Exercise instructions | The records that follow are to be transcribed in full, leaving out each picture.

= = = = = = =

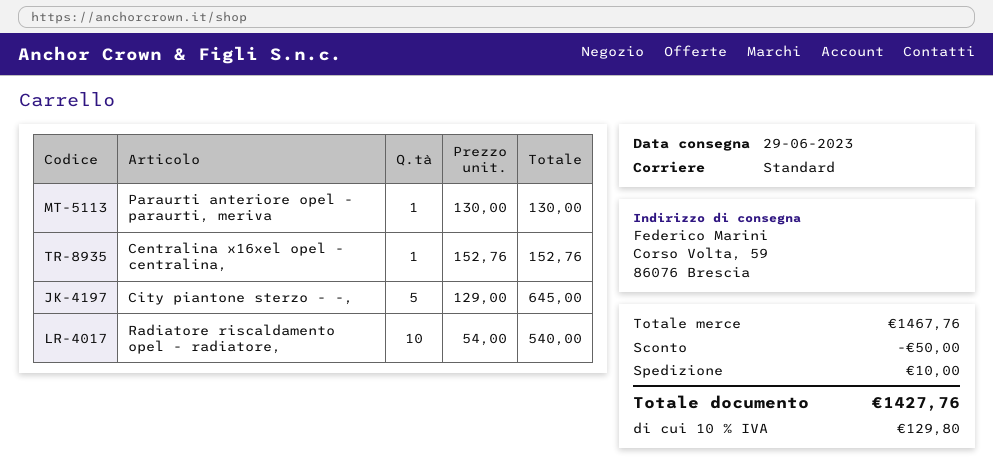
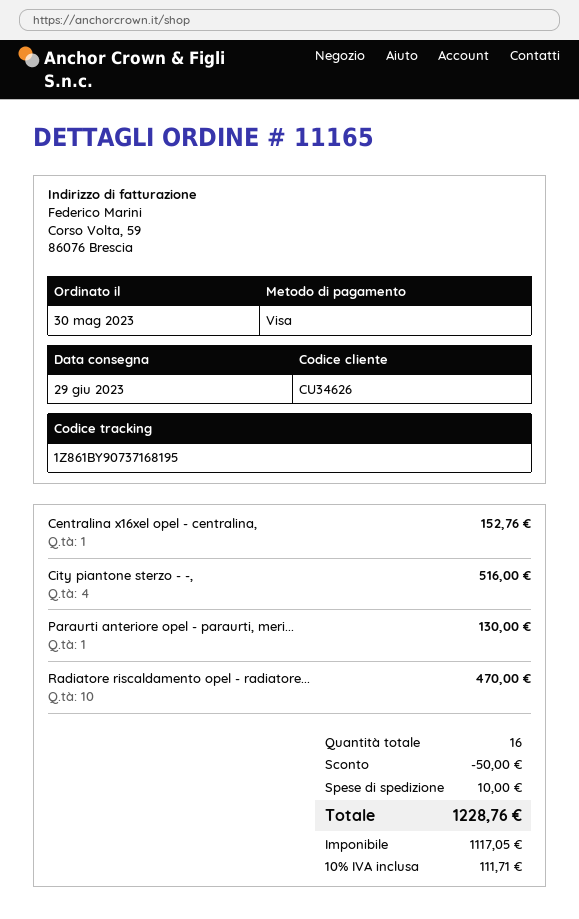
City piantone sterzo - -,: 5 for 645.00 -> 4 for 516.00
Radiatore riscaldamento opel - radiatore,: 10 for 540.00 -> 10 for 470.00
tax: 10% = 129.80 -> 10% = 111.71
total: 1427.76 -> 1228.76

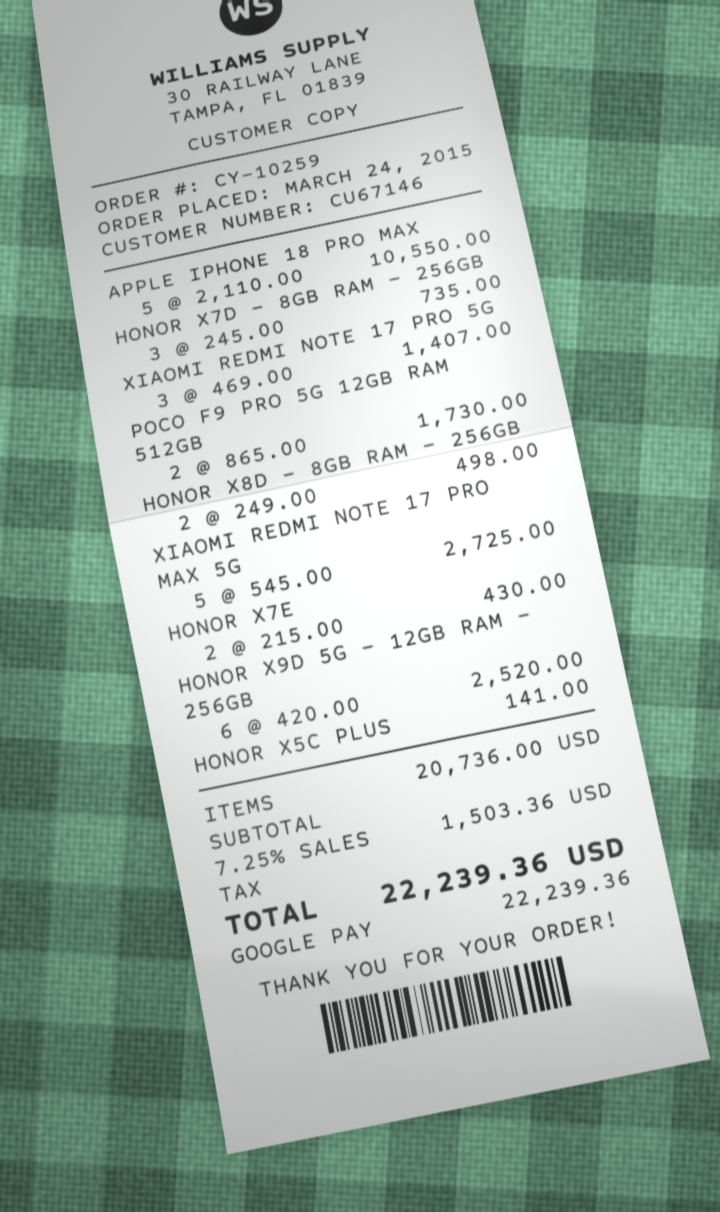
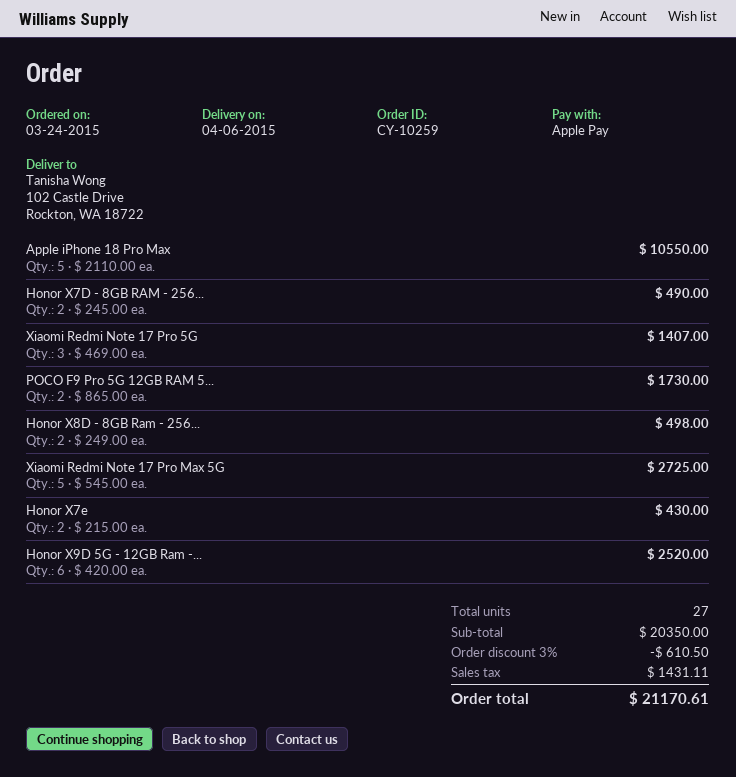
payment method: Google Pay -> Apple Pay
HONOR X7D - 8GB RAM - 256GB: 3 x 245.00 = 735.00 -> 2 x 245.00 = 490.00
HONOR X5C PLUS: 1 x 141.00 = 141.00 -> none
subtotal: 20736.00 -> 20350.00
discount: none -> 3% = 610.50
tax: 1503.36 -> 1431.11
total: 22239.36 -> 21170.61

= = = = = = =

Completed exercise |
City piantone sterzo - -,: 5 for 645.00 -> 4 for 516.00
Radiatore riscaldamento opel - radiatore,: 10 for 540.00 -> 10 for 470.00
tax: 10% = 129.80 -> 10% = 111.71
total: 1427.76 -> 1228.76

payment method: Google Pay -> Apple Pay
HONOR X7D - 8GB RAM - 256GB: 3 x 245.00 = 735.00 -> 2 x 245.00 = 490.00
HONOR X5C PLUS: 1 x 141.00 = 141.00 -> none
subtotal: 20736.00 -> 20350.00
discount: none -> 3% = 610.50
tax: 1503.36 -> 1431.11
total: 22239.36 -> 21170.61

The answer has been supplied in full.